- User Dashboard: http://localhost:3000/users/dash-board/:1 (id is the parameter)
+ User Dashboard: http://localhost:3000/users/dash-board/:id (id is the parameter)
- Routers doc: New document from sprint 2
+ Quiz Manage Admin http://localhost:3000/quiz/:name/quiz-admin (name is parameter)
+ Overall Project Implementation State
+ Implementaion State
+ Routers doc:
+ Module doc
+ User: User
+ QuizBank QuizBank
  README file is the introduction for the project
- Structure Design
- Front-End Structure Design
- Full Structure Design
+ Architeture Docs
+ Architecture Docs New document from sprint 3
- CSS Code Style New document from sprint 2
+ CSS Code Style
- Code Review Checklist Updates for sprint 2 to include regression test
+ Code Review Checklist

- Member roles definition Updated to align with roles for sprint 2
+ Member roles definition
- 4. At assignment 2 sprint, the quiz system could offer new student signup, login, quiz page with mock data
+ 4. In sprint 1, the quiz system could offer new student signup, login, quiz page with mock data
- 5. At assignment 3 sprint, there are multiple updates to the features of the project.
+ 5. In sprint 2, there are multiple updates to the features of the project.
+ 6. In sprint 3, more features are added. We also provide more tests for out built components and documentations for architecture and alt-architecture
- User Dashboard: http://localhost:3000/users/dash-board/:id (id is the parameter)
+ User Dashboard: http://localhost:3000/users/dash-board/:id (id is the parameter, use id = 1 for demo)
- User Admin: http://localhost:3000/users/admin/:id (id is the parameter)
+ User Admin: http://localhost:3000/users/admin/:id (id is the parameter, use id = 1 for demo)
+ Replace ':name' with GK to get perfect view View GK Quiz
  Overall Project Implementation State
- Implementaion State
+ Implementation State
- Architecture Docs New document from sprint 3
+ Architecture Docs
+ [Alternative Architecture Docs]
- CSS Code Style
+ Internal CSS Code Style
==
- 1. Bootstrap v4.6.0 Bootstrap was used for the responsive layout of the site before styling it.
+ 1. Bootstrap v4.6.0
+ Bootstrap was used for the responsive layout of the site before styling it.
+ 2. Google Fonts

▶ ASSIGNED TASK
Determine how many lines in the records above have the string "responsive". Only the number should be returned.

▶ SOLUTION TO THE EXERCISE
2